Null-Schulden-Budget mit Spielräumen für die Zukunft ermöglicht jetzt mehr Unterstützung für Menschen mit Beeinträchtigung

In einer von allen vier Parteien getragenen OÖVP-Initiative setzt sich der Landtag dafür ein, dass der Pflegeregress auch für Menschen mit Beeinträchtigungen abgeschafft wird.

„Die Abschaffung des Regresses für Menschen in der Altenpflege war ein wichtiger Schritt zur Entlastung von Pflegeempfängern, deren Familien und Angehörigen. Eigentum, Hab und Gut, Dinge, die sich Menschen oft ihr Leben lang aufgebaut haben, sind damit geschützt“, so OÖVP-Klubobfrau Helena Kirchmayr.

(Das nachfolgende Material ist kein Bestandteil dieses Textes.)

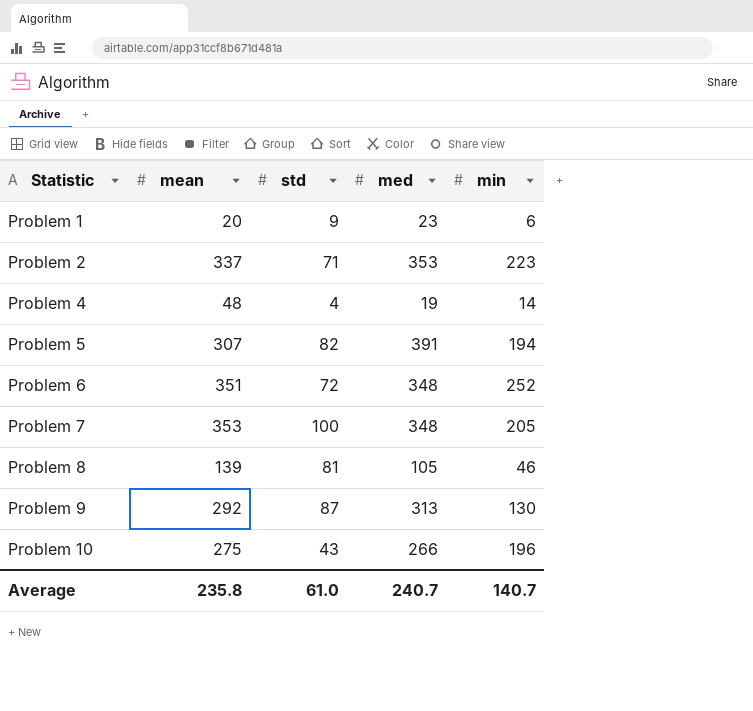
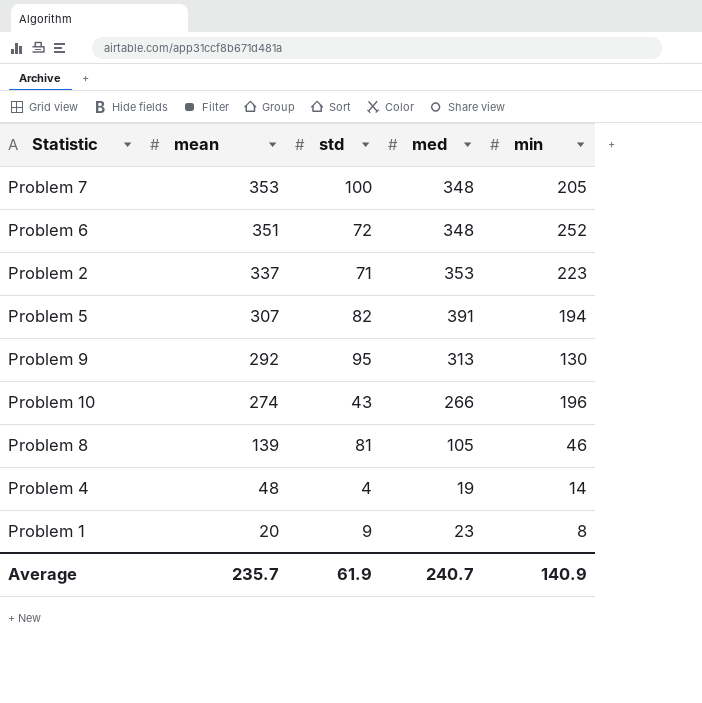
row order: Statistic ascending -> mean descending
Problem 9 | std: 87 -> 95
Problem 10 | mean: 275 -> 274
Problem 1 | min: 6 -> 8
Average | mean: 235.8 -> 235.7
Average | std: 61.0 -> 61.9
Average | min: 140.7 -> 140.9

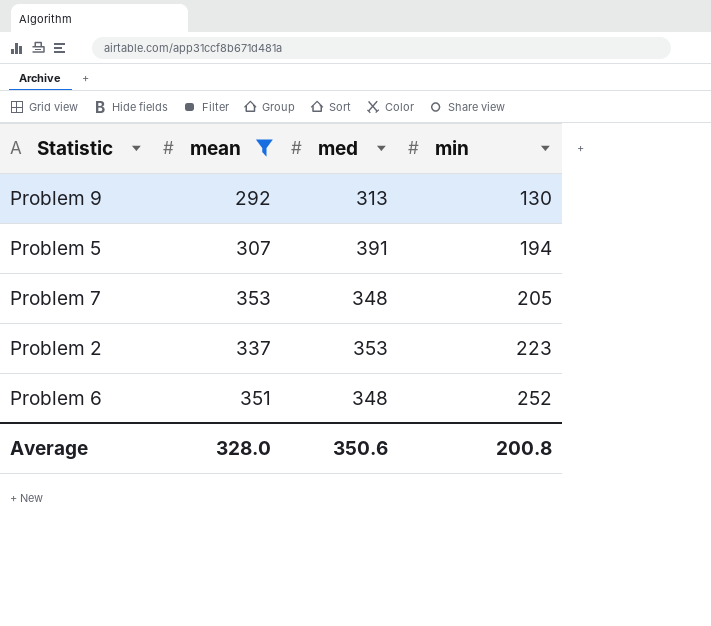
filter: none -> mean >= 292
row order: mean descending -> min ascending
column std | position: 3 -> none
Average | mean: 235.7 -> 328.0
Average | med: 240.7 -> 350.6
Average | min: 140.9 -> 200.8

„Es entspricht unserer Auffassung von Gerechtigkeit und sozialer Verantwortung, die wir in Oberösterreich leben, dass von der Abschaffung des Regresses nicht nur Menschen in der Alterspflege, sondern auch Menschen mit Beeinträchtigung und deren Familien profitieren sollen“, sagt OÖVP-Sozialsprecher LAbg. Wolfgang Hattmannsdorfer.

OÖ als sozialer Vorreiter: Regress bei mobilen Leistungen soll fallen

Im Sinne dieser sozialen Verantwortung geht Oberösterreich noch einen Schritt weiter: wir wollen auch den Regress im nicht-stationären Behindertenbereich abschaffen — sprich bei mobilen Diensten oder Assistenzleistungen, um damit Menschen mit Beeinträchtigung und deren Familien zu unterstützen.

„Gerade, wenn wir als Land den Weg der finanziellen Stabilisierung einschlagen, dürfen und werden wir nie auf die Schwächsten in unserer Gesellschaft vergessen. OÖ ist damit sozialer Vorreiter“, ergänzt Hattmannsdorfer.

Rasch Finanzierungsklarheit schaffen

Bis auf die freiwillige Leistung des Landes im Bereich der nichtstationären Behindertenhilfe sind alle Mehrkosten vom Bund zu tragen. Durch die Abschaffung des Regresses fallen im stationären Pflegebereich mehr als 70 Mio. Euro an; im Bereich der stationären Behindertenhilfe mehr als vier Millionen Euro. „Kosten, auf denen unsere Gemeinden, Städte und das Land nicht sitzen bleiben dürfen“, stellt Hattmannsdorfer klar.